The instinctive, from-the-gut reaction: The ball feels funny.
Not funny ha-ha, funny strange. The reaction to the NBA's new ball - by the usual army of public cynics who test their cheap one-liners on NBA players every chance they get - now that was funny ha-ha.
The ball itself, though, feels ... odd. Off. Definitely wrong. Not something the best in the business should be using.
It feels funny. It bounces funny. The seams are funny. Shaquille O'Neal was right: It was too much like one of those "cheap balls that you buy at the toy store, indoor-outdoor balls."
In its defense, though, it didn't leave cuts or scrapes on my hands. I only dribbled it for about a minute, though.
And oh no, I didn't shoot it. I was courtside at Verizon Center last week, before the Wizards-Nuggets game, finally trying out the state-of-the-art, composite, microfiber ball - and the crowd was filing in. Not going to play myself like that, no sir.
Still, my belief was that before passing judgment in the case of NBA, Spalding, PETA, Smart-aleck Commentators et al vs. Players, I needed to inspect the evidence up close. I hadn't even seen the impostor in person, so for all I knew it really was a far superior product, and less of a drastic departure from the classic leather than the players were letting on.
In short, the players might really have been the spoiled, whiny, self-important divas so many outsiders were portraying them to be.
Of course, as of last week, the verdict already is in: The NBA backed down, tossed the cheesy imitator out of play and on New Year's Day will bring back the ball that once was good enough for Chamberlain, Russell, Magic and Michael. Oops.
Before David Stern came to his senses, the players seemed to have all the arguments in their favor. Now - not that they needed my validation - they really do.
What a mistake. What a huge goof by the historically sure-handed, lately imperialistic commissioner. And I honestly feel better writing that, now that I've had my hands on the stupid thing. (The ball, not Stern, who actually is way too smart for a misstep like this).
Now, it's very important to note that the bottom line in this whole unsavory situation is not so much the ball itself, but the manner in which it was shoved down the players' throats. Hard to imagine any industry in which the workers wouldn't rightfully raise a stink about that.
You'd have to figure that if the pen-and-mike crowd that was so disparaging of the players' complaints was told that tomorrow it had to start using Jimmy Olsen-era typewriters and carbon paper instead of laptops with internal wireless modems, most would throw a natural hissy fit.
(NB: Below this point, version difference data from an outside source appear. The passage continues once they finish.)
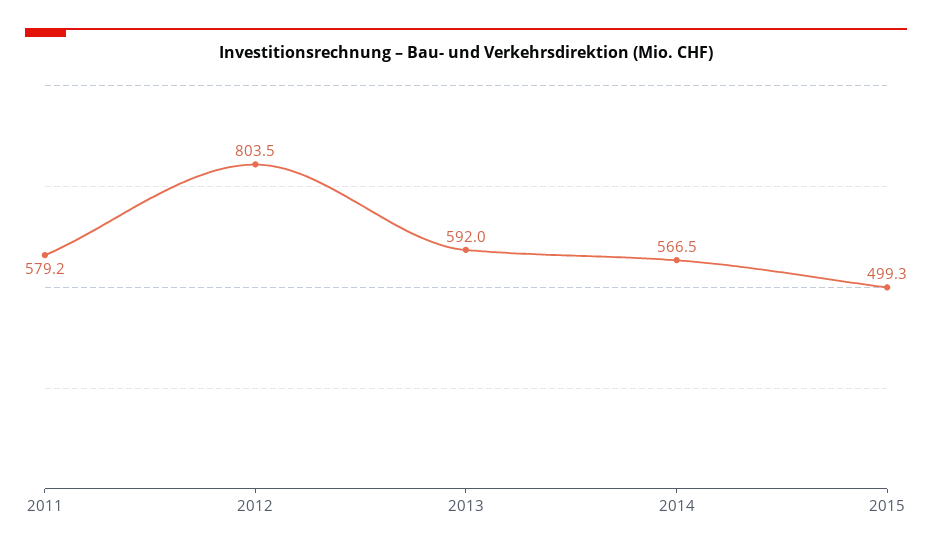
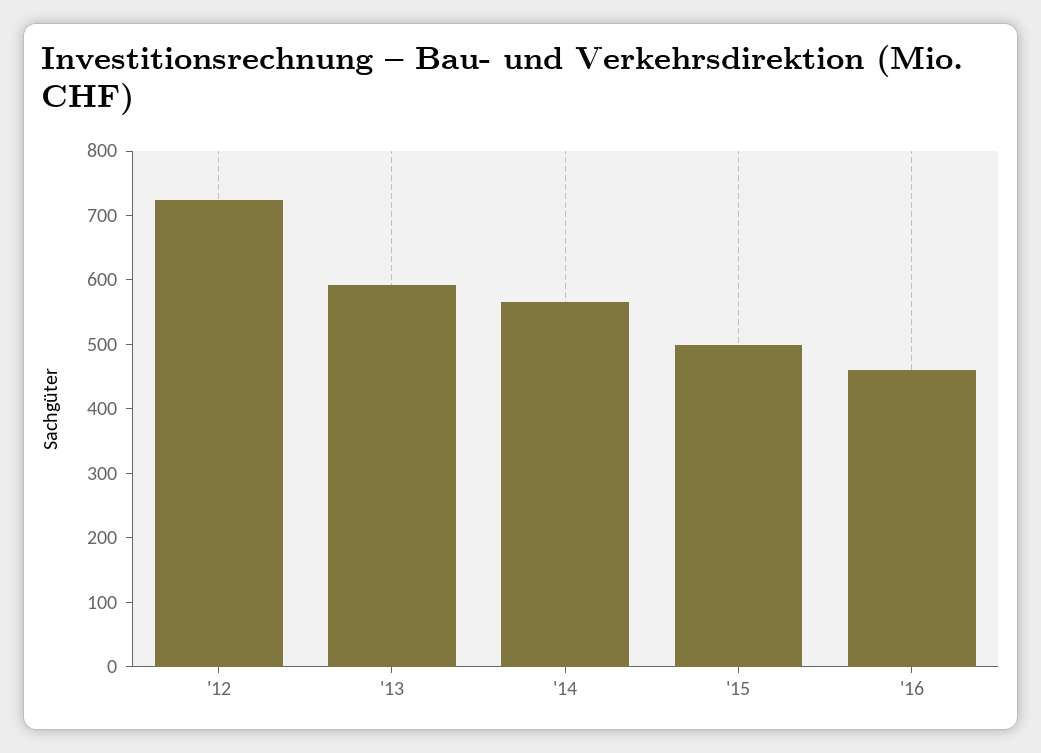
2011: 579.2 -> none
2012: 803.5 -> 720
'16: none -> 460

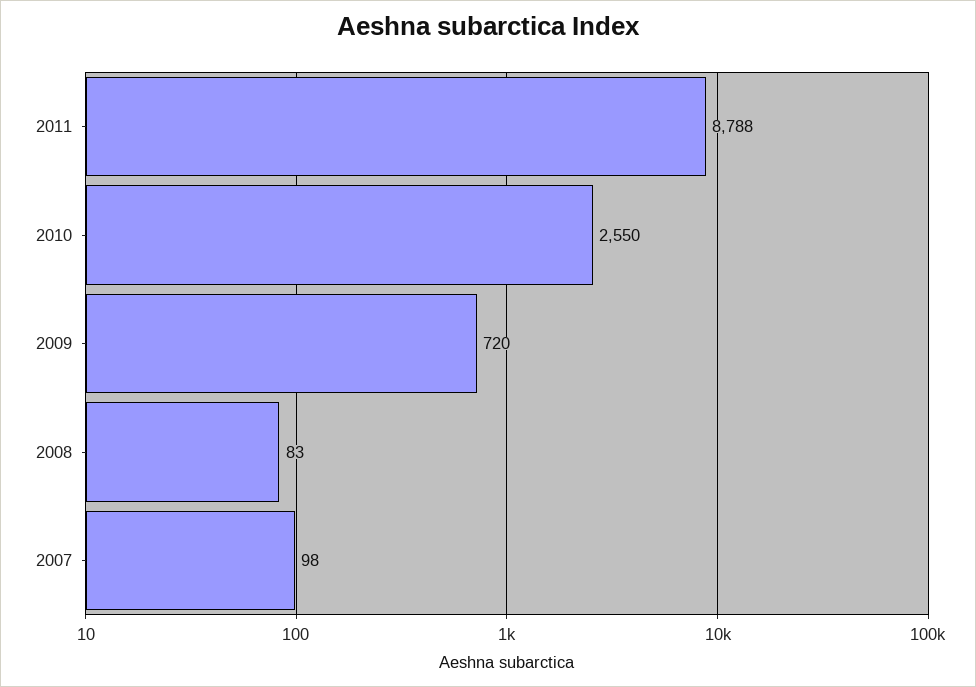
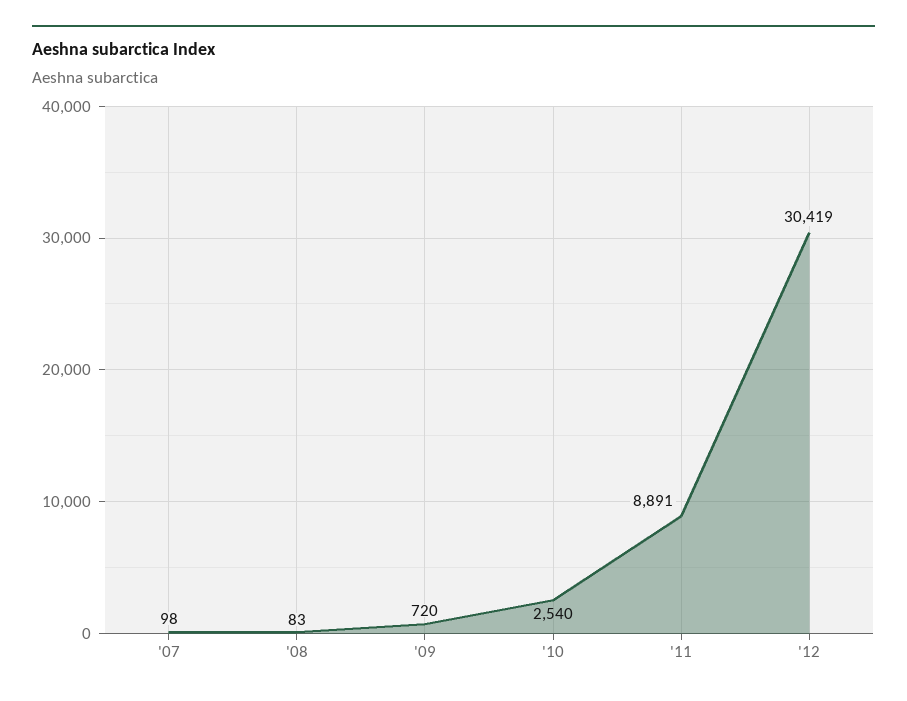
2011: 8788 -> 8891
2010: 2550 -> 2540
'12: none -> 30419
But we're not a bunch of dumb, overpaid jocks, so do as we say, not as we do.
It's not even worth the ink it would take to explain why it was wrong to introduce a significant change in the most basic element of the game without consulting the players. It's not even so wrong to change the ball, although there didn't seem to be a real need for a new one, the way there was a need for a special "K" ball in the NFL so kickers didn't have to use a wet one.
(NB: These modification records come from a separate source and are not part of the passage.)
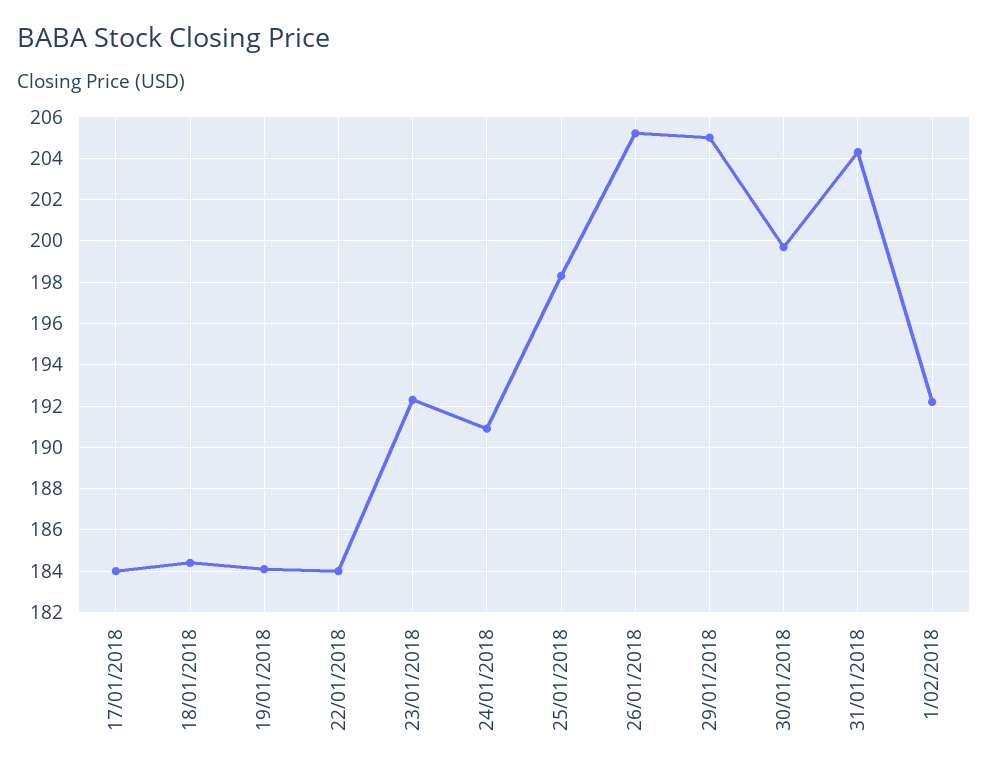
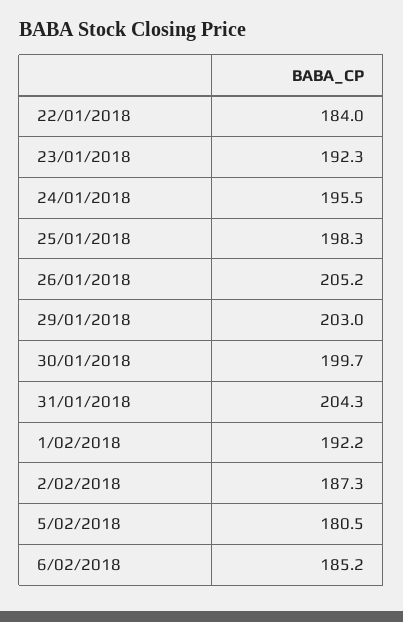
17/01/2018: 184 -> none
18/01/2018: 184.5 -> none
19/01/2018: 184 -> none
24/01/2018: 191 -> 195.5
29/01/2018: 205 -> 203
2/02/2018: none -> 187.3
5/02/2018: none -> 180.5
6/02/2018: none -> 185.2

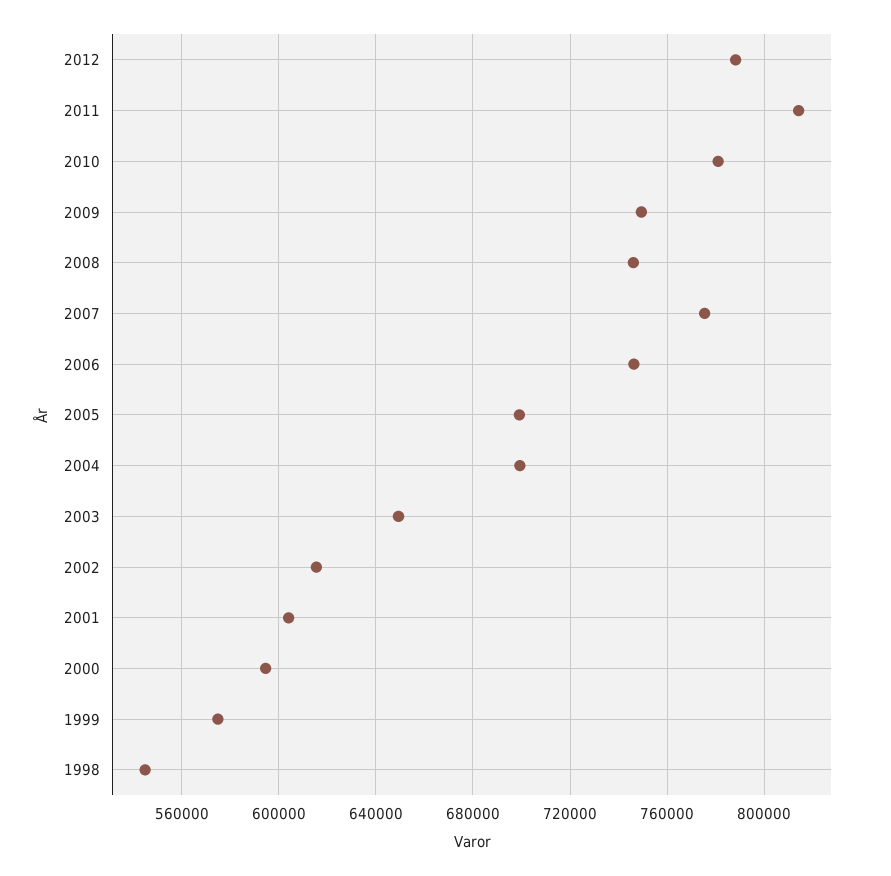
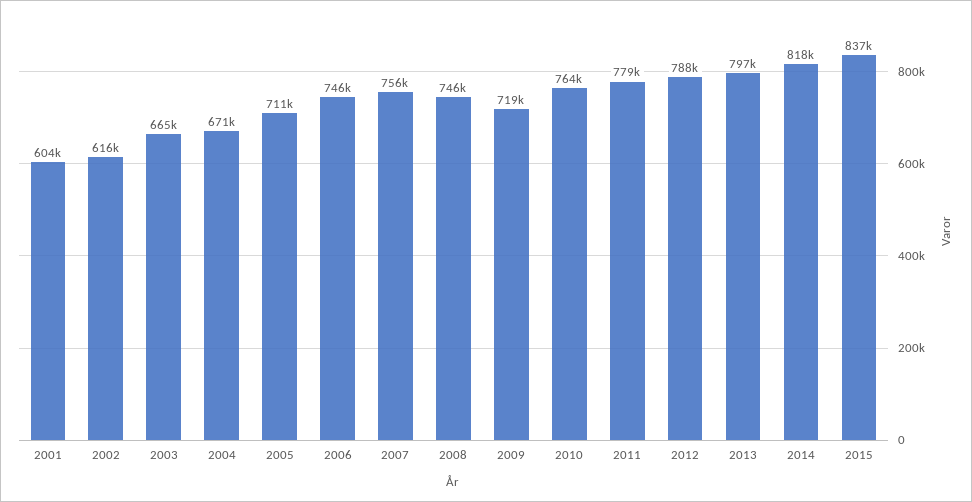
2011: 815000 -> 779000
2010: 780000 -> 764000
2009: 750000 -> 719000
2007: 775000 -> 756000
2005: 700000 -> 711000
2004: 700000 -> 671000
2003: 650000 -> 665000
2000: 595000 -> none
1999: 575000 -> none
1998: 545000 -> none
2013: none -> 797000
2014: none -> 818000
2015: none -> 837000

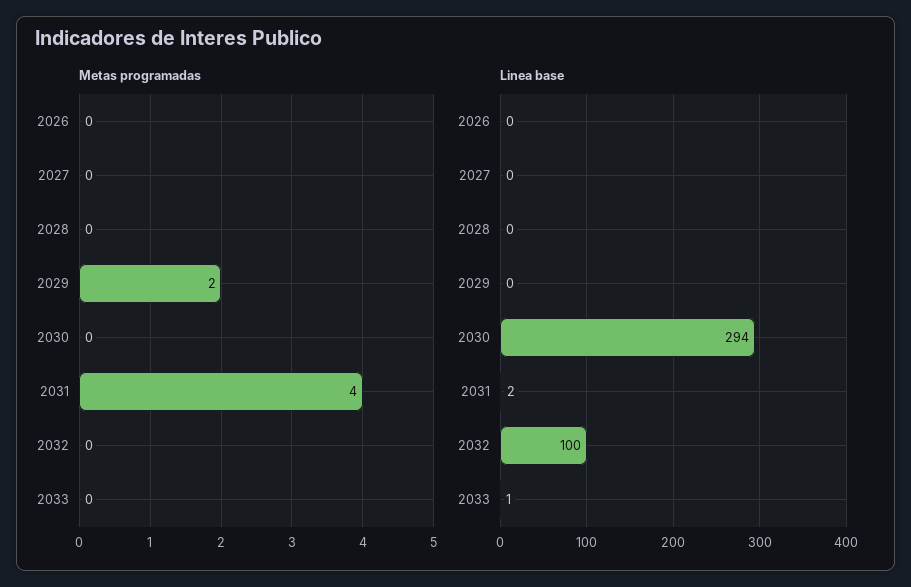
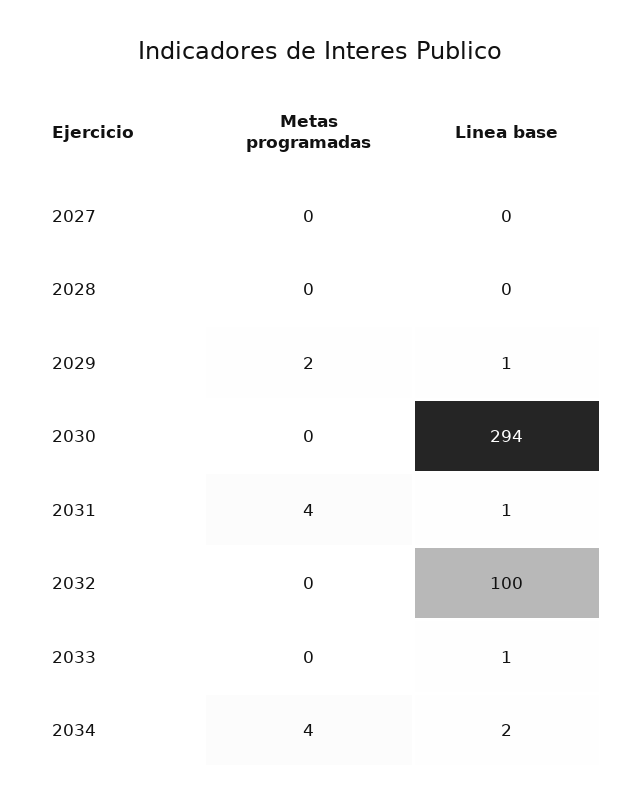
Metas programadas, 2026: 0 -> none
Linea base, 2026: 0 -> none
Linea base, 2029: 0 -> 1
Linea base, 2031: 2 -> 1
Metas programadas, 2034: none -> 4
Linea base, 2034: none -> 2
Just run it past the players first. Make a production out of it; the NBA is good at that. Announcing the switch with fanfare and with everyone's blessing could have gone over big.
It is weird to realize that not only did Stern not bother to do anything like that, but that he also got so much public support for not doing it. It's weirder still that by reversing his field less than two months into the season, he has managed to come off sounding right both times.
Where could it have gone next? Here, play in these 8-inch spike heels. Trust me, the lab guys say they're better than those Nikes you're wearing. Don't worry, you'll get used to them.
That was the funniest reason given for the players to shut up and play: They're professionals, they'll get used to it. They probably could get used to playing with a beach ball if ordered to, or playing on 12-foot rims, or playing on a court made of rice pudding, but that doesn't mean it's right or fair or logical to do so.
Second-funniest reason, by the way, is that the overall shooting and turnover numbers are better. Not that they haven't been improving the past several years - nope, can't be the players or coaching or rule changes. It has to be the ball that so much marketing punch and credibility was riding on.
Of course, now that many have gradually gotten used to it, they have to change back again in a couple of weeks. A lot of them aren't happy about it and want to wait until next season. I'm not with them on that, though - they should have started playing with the old balls the night Stern changed his mind. Roll out a rack then and there.
Then again, if they'd done that, I would have missed my chance to feel what the controversy was about.
David Steele -- Points After
It's a sad reason to be reminded of it, but the death of AFL patriarch Lamar Hunt reminds us that Art Modell, 81, is a Hall of Fame finalist again. On his entire body of work, he should get in, but the usual fight by Cleveland supporters will again make it hard for him. Too bad. It's not as if it's Bob Irsay on the ballot.
As far as Hunt is concerned, anybody who adds to the language of sports earns a special place in heaven. Hopefully, the man who invented the name "Super Bowl" is chatting it up with Chick Hearn, who coined the term "slam-dunk."
Deserving a spot in the opposite place, meanwhile, is any team owner (not to mention any names, like Daniel Snyder's) who charges $50 to leave tickets at will call. Especially if that same owner once charged fans to watch training camp.
Not-so-subtle theme running through the Carmelo Anthony youth center opening: Other pros with Baltimore roots are welcome to do something similar for the city - still broke, by pretty much every measure - anytime he or she wants. But, as one parent noted: "You can't tell people how to spend their money."
Speaking of which, wonder how many rec centers could be rebuilt just with the money spent by both sides suing over the Camden Yards scoreboard?